START Dataset extract
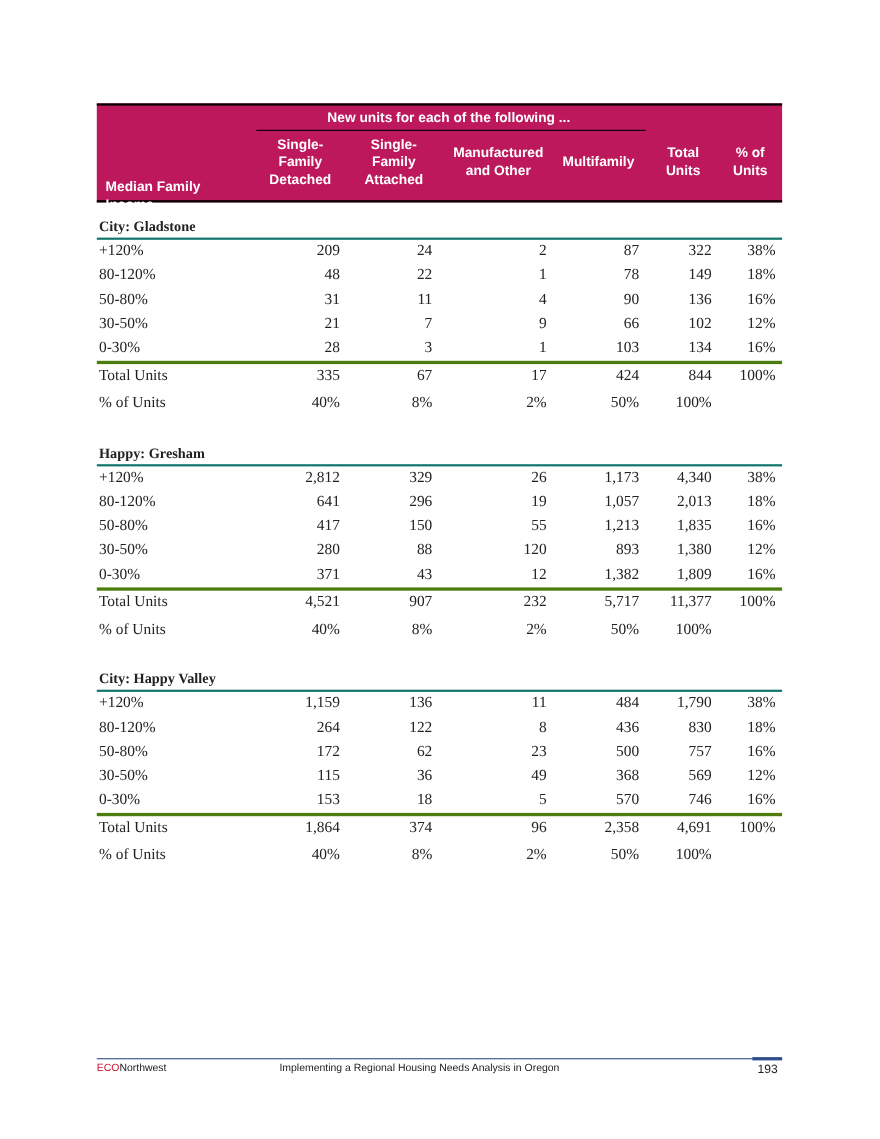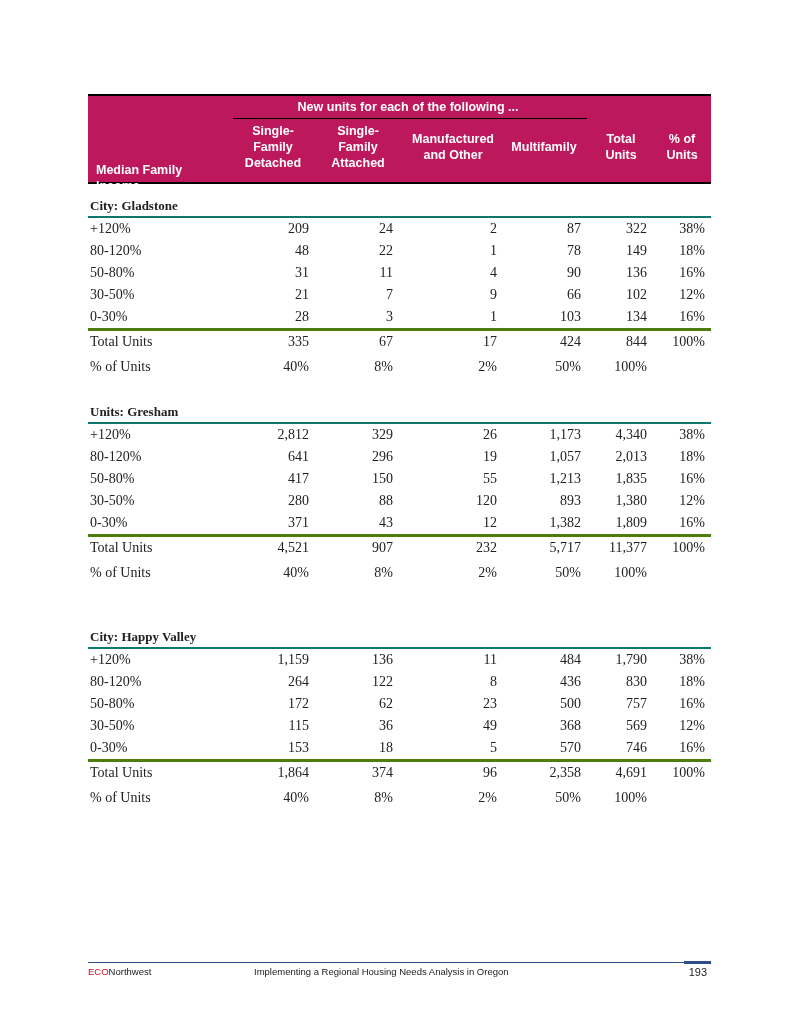--- a/index.html
+++ b/index.html
@@ -182,7 +182,7 @@
         </div>
       </div>
       <div class="section" style="top: 402px;">
-        <div class="city">Units: Gresham</div>
+        <div class="city">Happy: Gresham</div>
         <div class="row ">
           <span class="c-label">+120%</span>
           <span class="c-sfd">2,812</span>

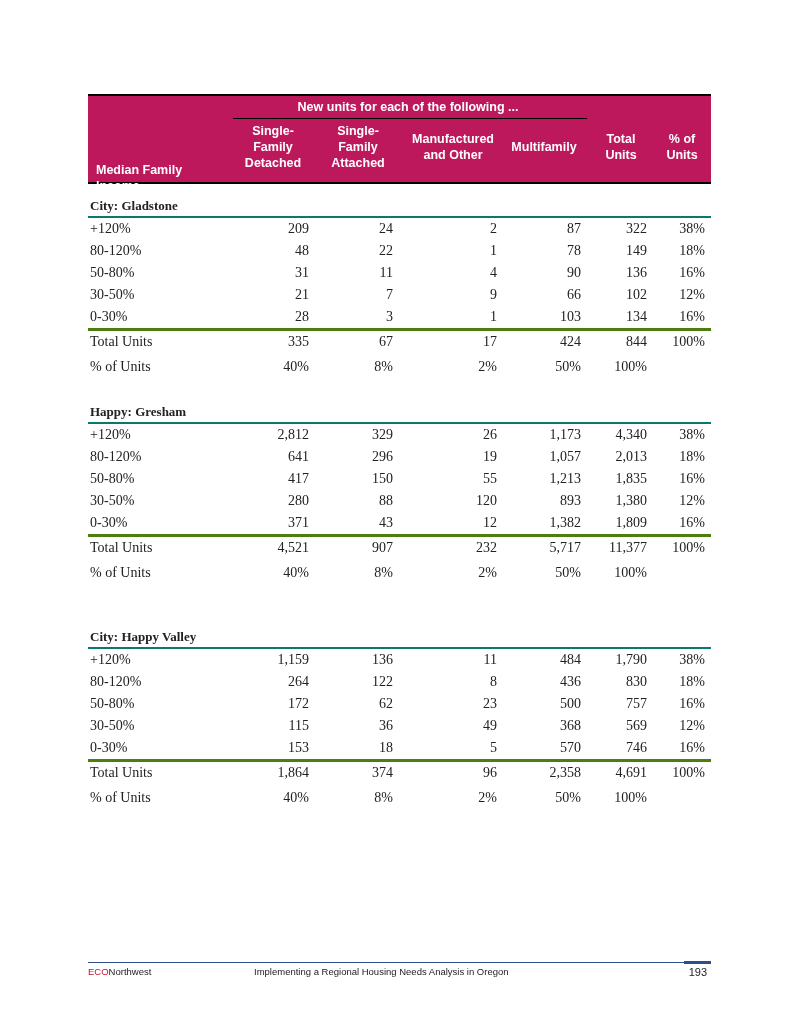--- a/index.html
+++ b/index.html
@@ -246,7 +246,7 @@
           <span class="c-tot">100%</span>
         </div>
       </div>
-      <div class="section" style="top: 607px; margin-top: 20px;">
+      <div class="section" style="top: 607px;">
         <div class="city">City: Happy Valley</div>
         <div class="row ">
           <span class="c-label">+120%</span>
END Dataset extract
Assigned task :: The entries should be reproduced word for word, pictures omitted.

Exercise answer ::
--- a/index.html
+++ b/index.html
@@ -182,7 +182,7 @@
         </div>
       </div>
       <div class="section" style="top: 402px;">
-        <div class="city">Units: Gresham</div>
+        <div class="city">Happy: Gresham</div>
         <div class="row ">
           <span class="c-label">+120%</span>
           <span class="c-sfd">2,812</span>

--- a/index.html
+++ b/index.html
@@ -246,7 +246,7 @@
           <span class="c-tot">100%</span>
         </div>
       </div>
-      <div class="section" style="top: 607px; margin-top: 20px;">
+      <div class="section" style="top: 607px;">
         <div class="city">City: Happy Valley</div>
         <div class="row ">
           <span class="c-label">+120%</span>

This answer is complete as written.